A também aposentada Célia Policarpo Xisto, de 68 anos de idade, é ainda mais enfática ao falar da função exercida pelas doulas. “É um trabalho que requer muito envolvimento. A pessoa tem que ter muita disposição para ajudar. No trabalho de parto, as mulheres ficam muito carentes. A doula é também uma confidente, uma amiga que dá carinho e atenção”, pontua.
Segundo a enfermeira e coordenadora das doulas da MOV, Adriane de Carvalho Oliveira, o papel destas mulheres é estar ao lado das pacientes, “elas falam a língua delas. Às vezes, nem precisa dizer muito com palavras, basta ouvi-las e segurar as suas mãos. Isto tem um efeito muito grande para o bem-estar das parturientes”, afirma.
Em razão da importância e dos benefícios da atuação das doulas, o ideal é que todos os plantões tenham pelo menos uma, o que significa uma cobertura de 24 horas. No entanto, isto ainda não é possível, haja vista que a demanda permanece maior que o número de voluntárias. Atualmente, são seis na MOV e quatro no HJK.
A operária Joyce Camila Soares, de 21 anos de idade, se prepara para ter seu primeiro filho. Em trabalho de parto, ela conta com a assistência da doula Consola. “Ela me deixa muito tranquila, faz massagens e conversa comigo”, diz.
Enfermeira e coordenadora das doulas do HJK, Luzia Maria da Silva Ventura, ressalta que as doulas estão preparadas para oferecer um cuidado diferenciado, “100% voltado para a mulher”, assegura.
De todo modo, é importante salientar que as atividades das doulas não se confundem com o trabalho técnico dos profissionais das equipes de obstetrícia que prestam assistência às parturientes, dado o caráter altamente especializado deste trabalho.
Portanto, a doula atua no contexto da humanização do parto, premissa preconizada pela Organização Mundial da Saúde e pelo Ministério da Saúde e posta em prática por um número crescente de instituições de saúde pública que compõem o Sistema Único de Saúde (SUS), principalmente após a lei federal nº 11.108, de abril de 2005, também conhecida como “Lei do Parto”, que garante às parturientes o direito à presença de acompanhante durante o trabalho de parto, parto e pós-parto imediato no âmbito do SUS.

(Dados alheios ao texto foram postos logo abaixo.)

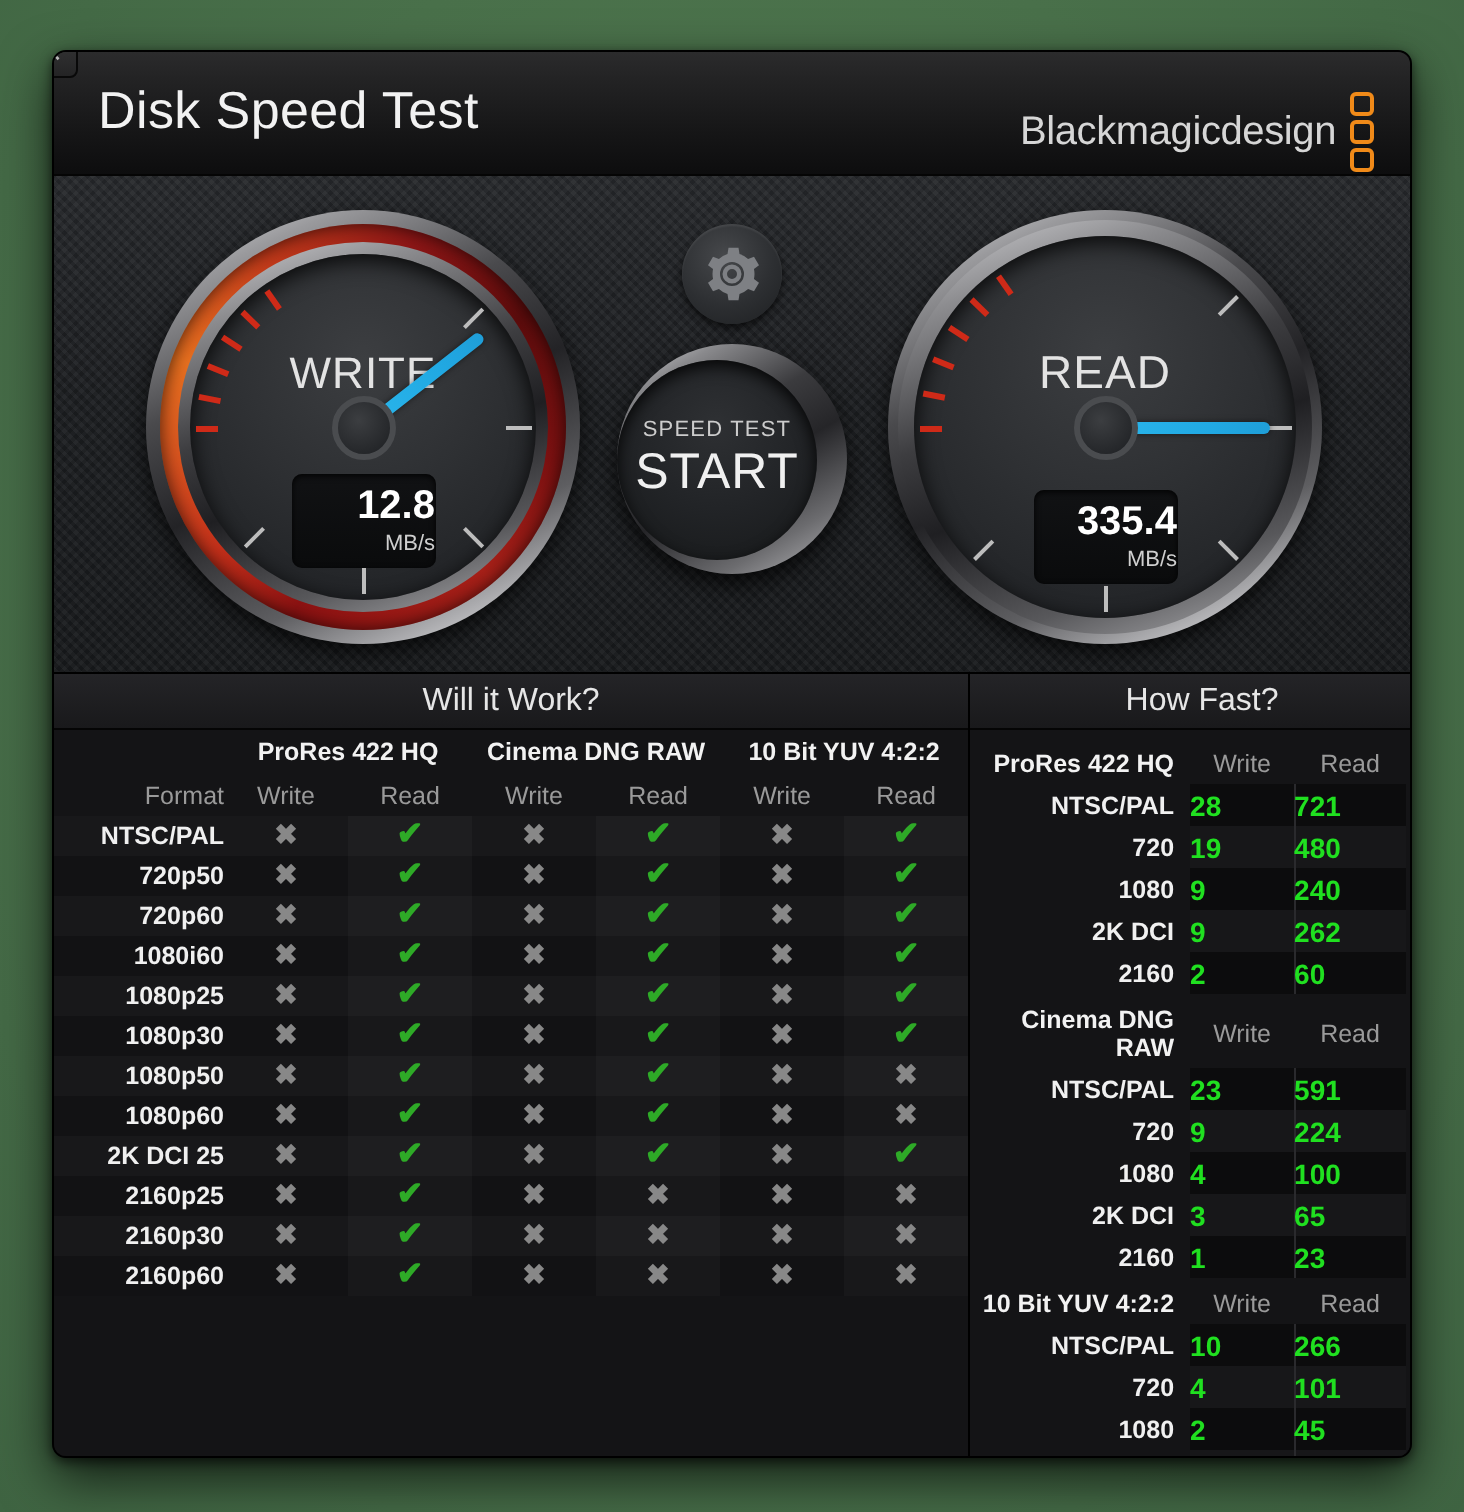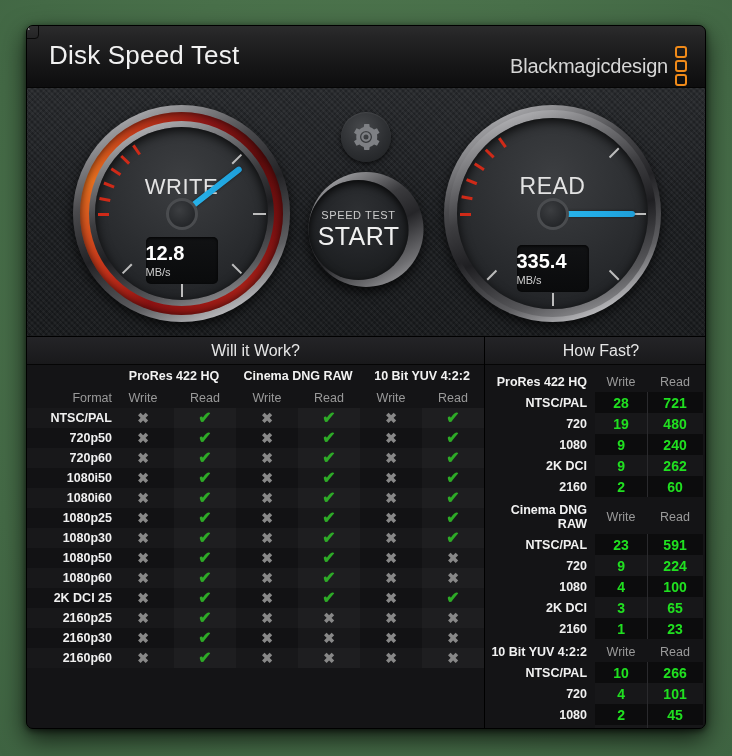"12.8" .readout { text-align: left -> right }
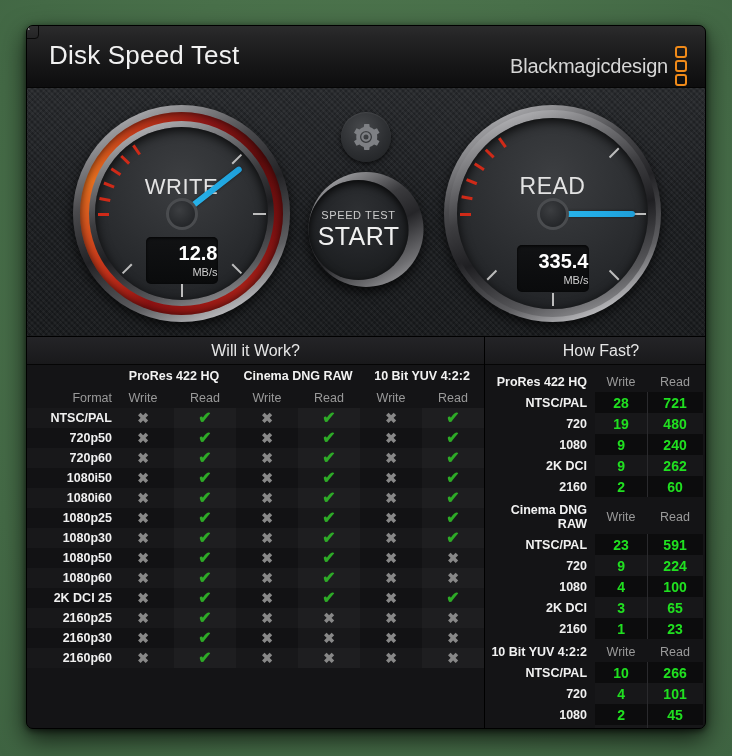"28" .hf-num { text-align: center -> none }
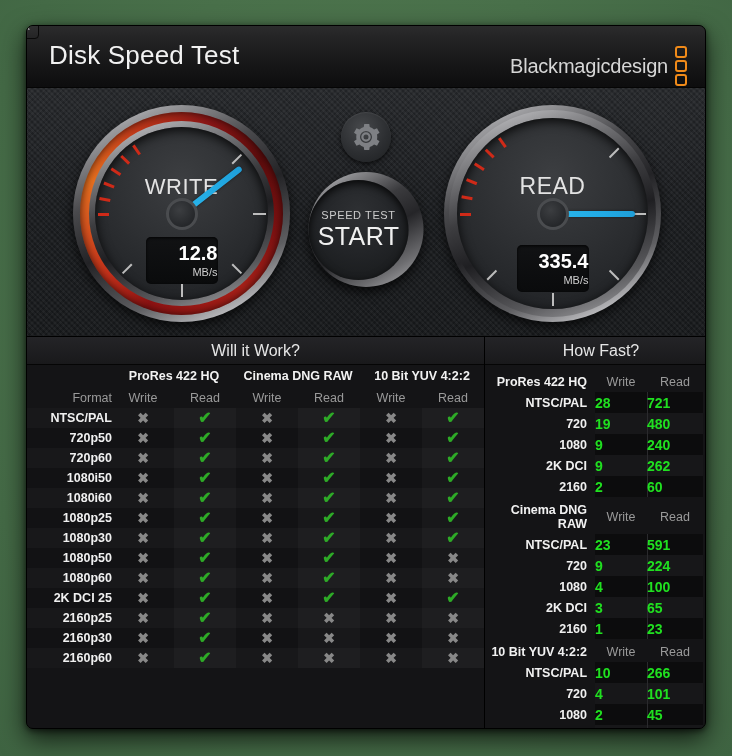"1080i50" tr { html: <tr> <td>1080i50</td> <td><span>✖</span></td> <td><span>✔</span></td> <td><span>✖</span></td> <td><span>✔</span></td> <td><span>✖</span></td> <td><span>✔</span></td> </tr> -> none }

Para atuarem, as doulas são treinadas em curso específico para a sua formação. Em Belo Horizonte, a divulgação do curso se dá através de cartazes afixados nos Centros de Saúde de todas as regionais da cidade, além de uma efetiva propaganda boca a boca.
As turmas são compostas por 20 a 30 participantes e são geridas pela Rede Cegonha, informa a apoiadora da Rede, a enfermeira Nelci Muller. Para se tornar doula comunitária, basta ser mulher, maior de 18 anos, pertencer à comunidade, ter disposição para cuidar das grávidas e parturientes, além de disponibilidade para atuar por 12 horas, uma vez por semana.
Lançada em março de 2011 pelo Ministério da Saúde, a estratégia da Rede Cegonha tem o objetivo de incentivar o parto normal humanizado. Desse modo, parte-se da premissa de que a gestante tem o direito de escolher a pessoa que irá acompanhá-la durante o parto. Assim, ela também pode optar por receber analgésicos, bem como decidir sobre a melhor posição para ter o bebê, além de ter contato com o recém-nascido, imediatamente, após o parto.
Em julho do ano passado, com o apoio do Fundo das Nações Unidas para a Infância (UNICEF), o Ministério da Saúde lançou o Guia dos Direitos da Gestante e do Bebê. Ilustrado pelo cartunista mineiro Ziraldo, a publicação traz informações sobre o direito à assistência ao recém-nascido e à mãe, assim como ao pré-natal de qualidade e ao parto humanizado.